Task item »
Using the listing below, give the number of lines in which the string "moved" appears, and nothing else.

Record extracts »
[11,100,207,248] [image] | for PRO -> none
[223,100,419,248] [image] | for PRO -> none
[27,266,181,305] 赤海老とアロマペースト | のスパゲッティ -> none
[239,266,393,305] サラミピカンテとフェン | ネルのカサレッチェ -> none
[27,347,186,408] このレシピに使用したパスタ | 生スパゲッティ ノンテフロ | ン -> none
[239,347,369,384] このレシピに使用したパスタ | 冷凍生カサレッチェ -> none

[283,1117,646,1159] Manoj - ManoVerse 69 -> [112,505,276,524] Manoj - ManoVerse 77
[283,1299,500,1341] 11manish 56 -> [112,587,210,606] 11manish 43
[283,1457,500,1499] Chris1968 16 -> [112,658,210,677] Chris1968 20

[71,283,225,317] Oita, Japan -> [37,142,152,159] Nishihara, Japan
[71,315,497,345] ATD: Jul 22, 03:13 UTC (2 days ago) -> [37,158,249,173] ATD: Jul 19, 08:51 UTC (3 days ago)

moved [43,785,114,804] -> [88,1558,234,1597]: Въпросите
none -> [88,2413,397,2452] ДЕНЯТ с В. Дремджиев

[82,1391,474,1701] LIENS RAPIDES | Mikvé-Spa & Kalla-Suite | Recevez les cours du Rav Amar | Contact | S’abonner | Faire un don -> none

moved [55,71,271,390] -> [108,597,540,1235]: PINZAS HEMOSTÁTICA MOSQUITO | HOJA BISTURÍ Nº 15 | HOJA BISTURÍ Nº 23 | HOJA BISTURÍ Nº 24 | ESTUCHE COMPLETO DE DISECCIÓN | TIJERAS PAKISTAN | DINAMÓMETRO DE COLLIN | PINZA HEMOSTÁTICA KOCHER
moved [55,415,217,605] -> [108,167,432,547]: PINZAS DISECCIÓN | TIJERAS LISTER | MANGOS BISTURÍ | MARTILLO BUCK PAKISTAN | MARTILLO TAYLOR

Result for this exercise »
3